- **Task requirements**
In the records below, find the line that contains "subtotal: 517.00 -> 747.00" and the line that contains "shipping: 48.99 -> 32.50", then retype exactly those two lines and every line between them.

- **Supplied records**
* * * *

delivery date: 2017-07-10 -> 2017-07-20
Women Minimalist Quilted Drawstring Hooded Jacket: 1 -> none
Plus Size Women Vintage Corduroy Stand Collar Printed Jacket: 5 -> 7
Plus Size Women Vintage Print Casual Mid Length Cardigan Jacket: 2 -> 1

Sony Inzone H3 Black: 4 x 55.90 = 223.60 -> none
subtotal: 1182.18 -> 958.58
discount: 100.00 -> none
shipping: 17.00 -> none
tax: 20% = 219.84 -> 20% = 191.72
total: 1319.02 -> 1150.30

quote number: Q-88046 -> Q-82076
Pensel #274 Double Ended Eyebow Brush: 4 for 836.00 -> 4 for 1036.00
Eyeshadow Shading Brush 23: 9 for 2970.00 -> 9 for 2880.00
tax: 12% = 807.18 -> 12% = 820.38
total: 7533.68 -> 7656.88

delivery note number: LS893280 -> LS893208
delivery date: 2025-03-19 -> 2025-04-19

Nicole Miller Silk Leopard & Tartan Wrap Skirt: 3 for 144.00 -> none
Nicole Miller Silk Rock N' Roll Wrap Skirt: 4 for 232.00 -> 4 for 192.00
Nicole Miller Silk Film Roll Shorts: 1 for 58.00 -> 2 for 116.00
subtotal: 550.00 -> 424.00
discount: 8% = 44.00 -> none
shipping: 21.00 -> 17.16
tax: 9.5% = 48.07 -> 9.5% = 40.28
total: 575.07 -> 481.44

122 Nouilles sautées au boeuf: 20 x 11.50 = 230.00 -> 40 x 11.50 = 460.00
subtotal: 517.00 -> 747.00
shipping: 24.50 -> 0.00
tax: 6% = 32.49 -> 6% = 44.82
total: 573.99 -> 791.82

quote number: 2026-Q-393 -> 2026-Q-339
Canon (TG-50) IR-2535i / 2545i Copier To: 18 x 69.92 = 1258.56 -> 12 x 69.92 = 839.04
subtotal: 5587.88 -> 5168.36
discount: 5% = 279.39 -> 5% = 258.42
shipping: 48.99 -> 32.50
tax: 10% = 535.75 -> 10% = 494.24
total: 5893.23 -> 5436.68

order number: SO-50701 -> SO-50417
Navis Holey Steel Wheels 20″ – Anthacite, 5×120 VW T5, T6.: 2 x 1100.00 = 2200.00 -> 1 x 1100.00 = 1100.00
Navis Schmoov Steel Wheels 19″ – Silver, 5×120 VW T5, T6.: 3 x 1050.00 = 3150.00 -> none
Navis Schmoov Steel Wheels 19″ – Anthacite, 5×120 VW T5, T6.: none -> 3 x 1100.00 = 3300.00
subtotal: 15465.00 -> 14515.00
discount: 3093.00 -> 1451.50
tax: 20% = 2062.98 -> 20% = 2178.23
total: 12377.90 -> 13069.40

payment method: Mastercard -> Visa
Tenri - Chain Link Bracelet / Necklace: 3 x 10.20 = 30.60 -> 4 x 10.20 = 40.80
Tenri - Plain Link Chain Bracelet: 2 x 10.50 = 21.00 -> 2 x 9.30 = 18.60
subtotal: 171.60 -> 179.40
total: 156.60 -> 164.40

* * * *

- **Answer section**
subtotal: 517.00 -> 747.00
shipping: 24.50 -> 0.00
tax: 6% = 32.49 -> 6% = 44.82
total: 573.99 -> 791.82

quote number: 2026-Q-393 -> 2026-Q-339
Canon (TG-50) IR-2535i / 2545i Copier To: 18 x 69.92 = 1258.56 -> 12 x 69.92 = 839.04
subtotal: 5587.88 -> 5168.36
discount: 5% = 279.39 -> 5% = 258.42
shipping: 48.99 -> 32.50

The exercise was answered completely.